Dive Brief:
- Apartment deal volume fell 17% year over year to $74.1 billion in the third quarter, according to the most recent Capital Trends report from MSCI Real Assets, a firm that provides tools and services for the global investment community.
- Without Blackstone’s $13 billion deal to take Austin-based student housing provider American Campus Communities private, sales volume would have slumped even more. The third quarter posted the second-highest volume for entity-level transactions, trailing only the $20.1 billion tallied in the fourth quarter of 2007.

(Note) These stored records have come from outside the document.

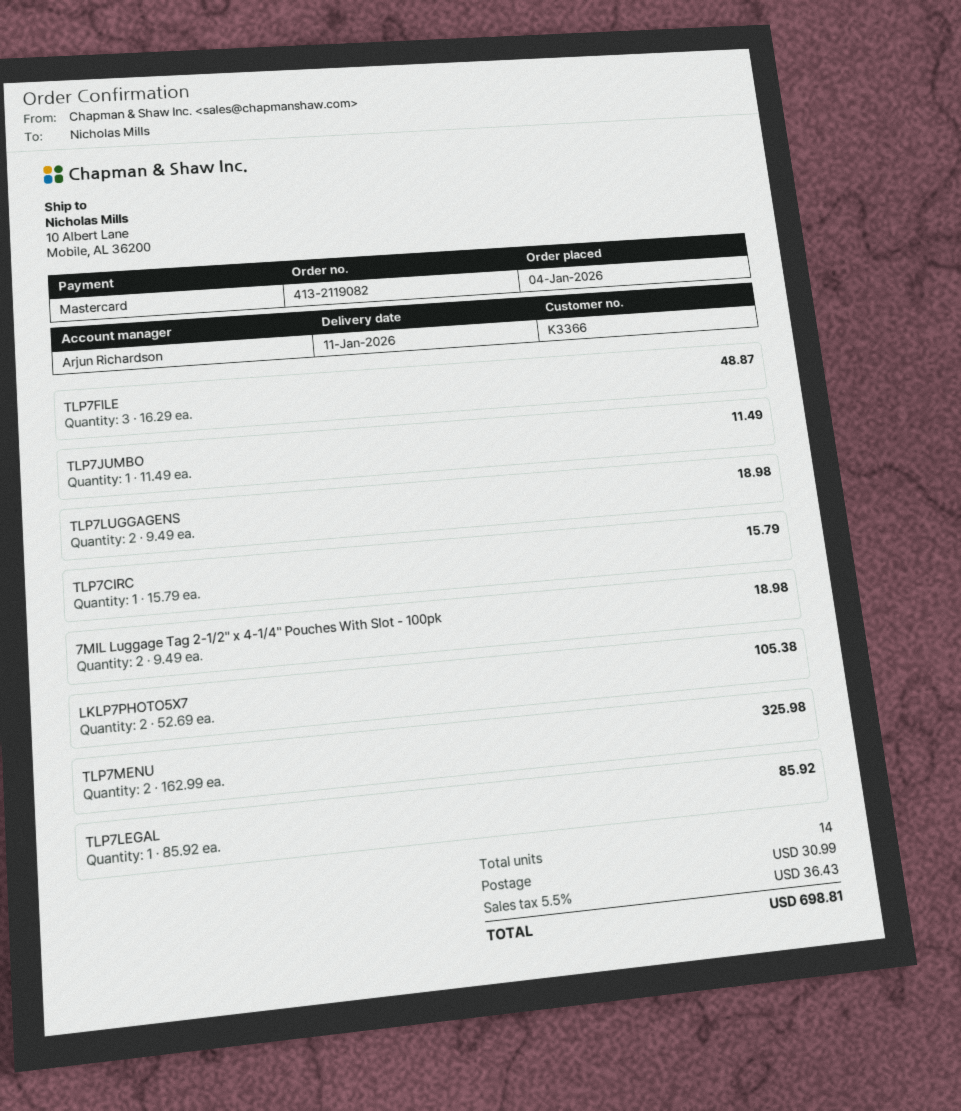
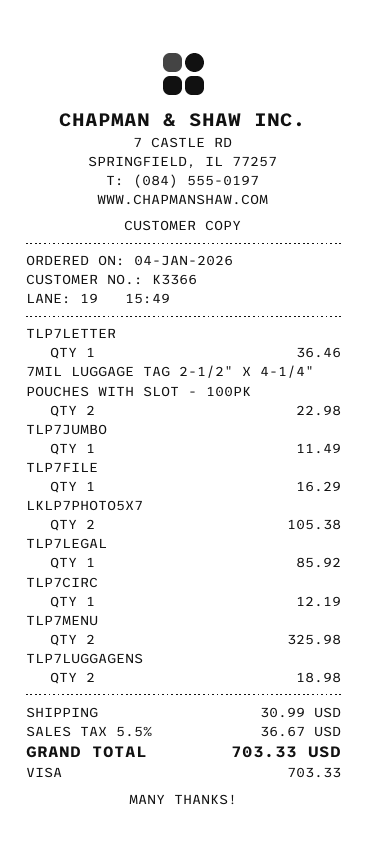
payment method: Mastercard -> Visa
TLP7FILE: 3 for 48.87 -> 1 for 16.29
TLP7CIRC: 1 for 15.79 -> 1 for 12.19
7MIL Luggage Tag 2-1/2" x 4-1/4" Pouches With Slot - 100pk: 2 for 18.98 -> 2 for 22.98
TLP7LETTER: none -> 1 for 36.46
tax: 5.5% = 36.43 -> 5.5% = 36.67
total: 698.81 -> 703.33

- Although transactions fell, pricing still held up. The Real Capital Analytics (RCA) Commercial Property Price Indices (CPPI) for apartments rose 15.9% year over year in the third quarter. However, values have only risen at a 4.9% annualized pace from the second quarter of 2022. Cap rates sat at 4.4% after coming in at 4.6% in 2021’s third quarter, according to The RCA Hedonic Series.
Dive Insight:
There is no mystery why apartment sales volume has decreased and price increases are decelerating. Rising interest rates have made it harder to finance deals.

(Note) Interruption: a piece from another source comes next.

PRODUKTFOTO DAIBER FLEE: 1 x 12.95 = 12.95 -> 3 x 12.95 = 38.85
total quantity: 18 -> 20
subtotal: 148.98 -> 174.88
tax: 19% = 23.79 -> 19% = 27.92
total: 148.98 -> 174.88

Portfolio sales saw the biggest decrease in the third quarter, falling 41% YOY. MSCI points out that the decline was from “an elevated level” in 2021. Individual asset sales fell 24% YOY to $52.7 billion, though they also posted volumes well above average the year before.
“Individual asset sales can present a clearer sign of the depth of investor demand in the market,” according to MSCI. “Such deals involve buyers underwriting deals based on the strength of individual assets and the income growth potential without broader portfolio effects papering over any potential problems.”
Mid- and high-rise sales volume fell less than garden apartments in the third quarter. However, the ACC-Blackstone deal was primarily mid- and high-rise assets, skewing the data. Cap rates for garden, mid- and high-rise assets sat at 4.4% YOY, according to MSCI. However, with mortgage rates rising, it’s hard for buyers to finance these purchases at such low cap rates.
Buyers either need to bring a lot of money to the table or contend with a negative leverage situation — where debt costs are higher than cap rates.
“If your cost of borrowing is 6% and you're buying at a 4.5% cap rate, your leverage is negative on day one,” Shakti C’Ganti, founder and CEO of Dallas-based apartment owner and operator Ashland Greene, told Multifamily Dive. “The key for everybody is the debt. How do you structure the capital stack in a way where it's accretive to the deal?”
In value-add deals, where the property should be producing higher rents in the future, investors can deal with this negative leverage. In other instances, it’s more difficult.
“If it's a brand new deal, you’re not able to add any other income drivers to it and you're stuck at a 4%, but you're borrowing 5% [interest rate], nobody is going to buy that deal,” C’Ganti said.